Further to the south, the picturesque cities of Oslo, Trondheim and Bergen are brim-full of buildings showing off Scandinavia’s age-old flair for design in cosmopolitan surroundings. Oslo is the present-day capital and financial centre, while the country’s second city, Bergen, is a picturesque former Hanseatic trading port and gateway to the fjords of Norway. Stavanger is the focal point of the Norwegian oil industry and former capital, Trondheim, is a long-established centre of Christian pilgrimage, and more recently, technical research.
Though the weather can be a tad grim in Bergen, the UNESCO-listed waterfront adds a flash of colour with its wooden warehouses and shimmering harbour. Oslo’s waterfront is no less beautiful and has an ice-white Opera House that could give Sydney’s version a run for its money.

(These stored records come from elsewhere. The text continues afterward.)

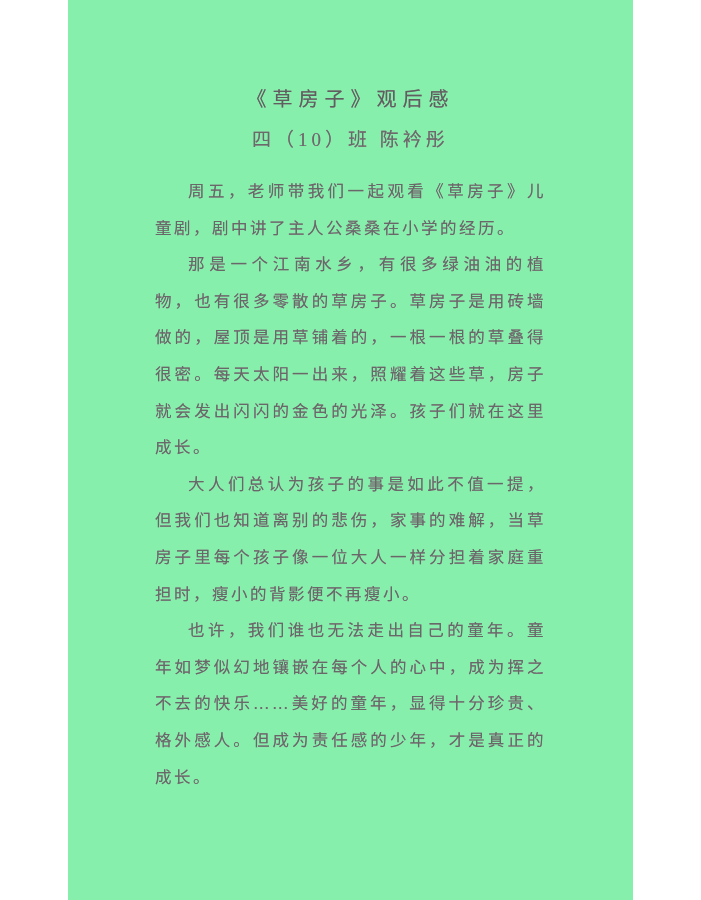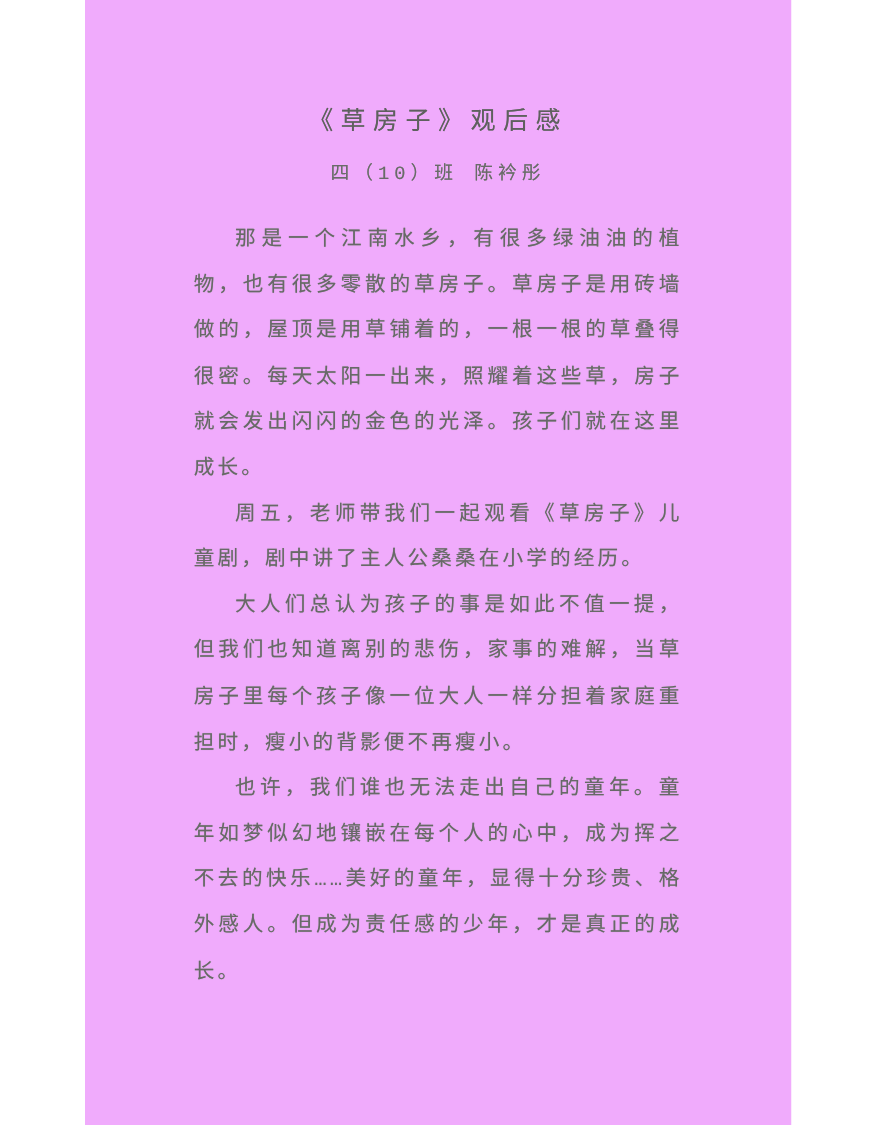"《草房子》观后感" .scan-page { background: #f0abfc -> #86efac; font-family: Liberation Mono, monospace -> Liberation Serif, serif }
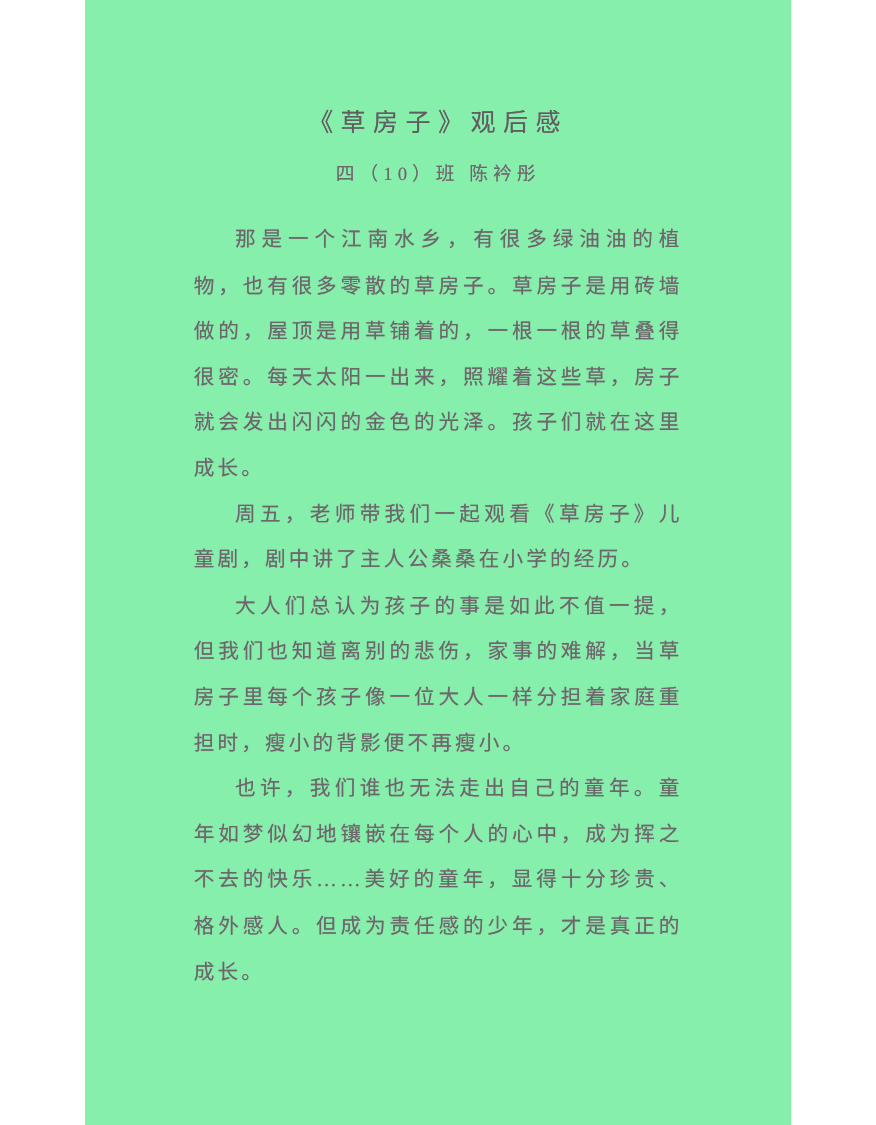"四（10）班 陈衿彤" .essay-byline { font-size: 15px -> 19px }
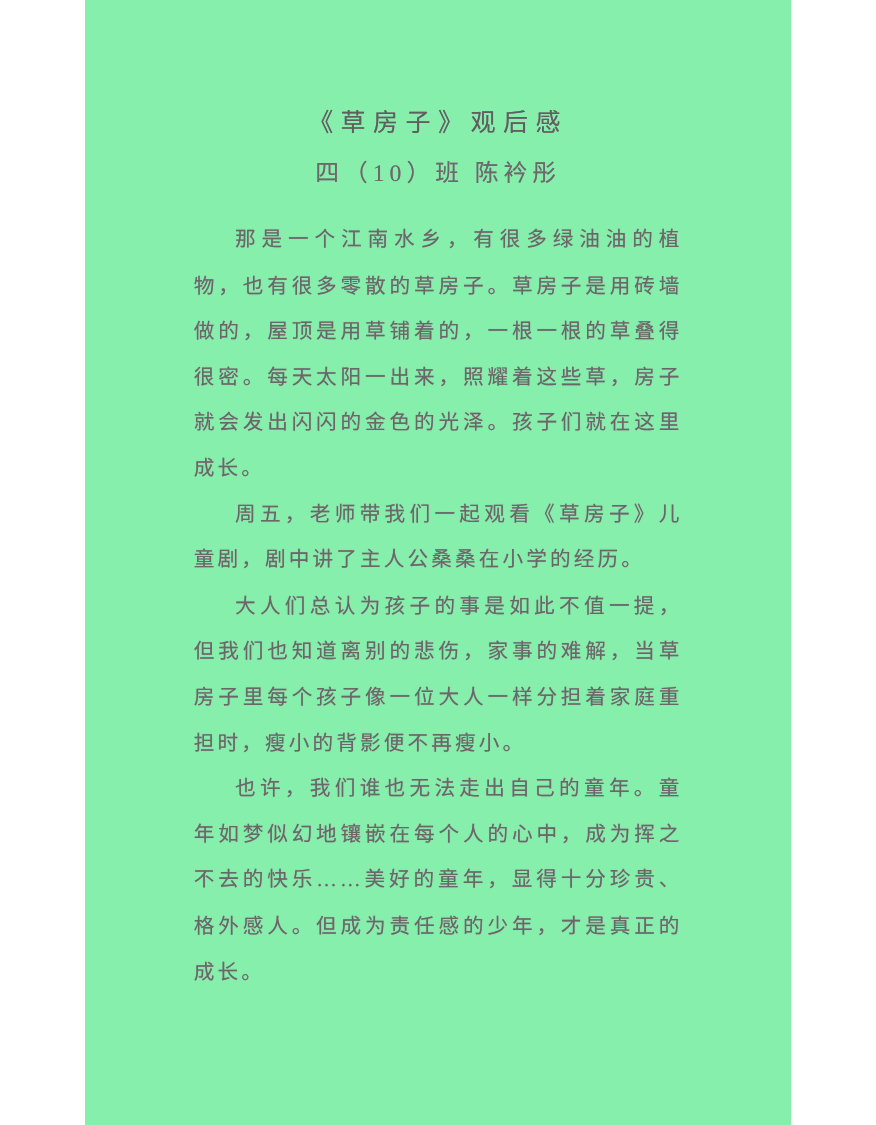"那是一个江南水乡，有很多绿油油的植物，也有很多零散的草房子。草房子是用砖墙做的，" p { order: before "周五，老师带我们一起观看《草房子》儿童剧，剧中讲了主人公桑桑在小学的经历。" -> after "周五，老师带我们一起观看《草房子》儿童剧，剧中讲了主人公桑桑在小学的经历。" }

Stunning though the cities are, the real wonders of Norway are to be found outdoors. In the far north, the glacier-covered sub-polar peninsular of Svalbard is one of the few areas where polar bears can be seen in the wild and Norway’s miles of Arctic tundra double up as a destination for skiing and spotting the Northern Lights.
Elsewhere, a ferry trip along Geirangerfjord must rank among the world’s prettiest voyages with pine-topped cliffs giving way to icy green water, regularly topped up by the waterfalls that cascade down the fissured sides of the ravine. Indeed, you’d be hard pushed to find a part of Norway’s northern fjord area that isn’t strikingly beautiful, with snow-capped peaks and looming forests almost everywhere you look.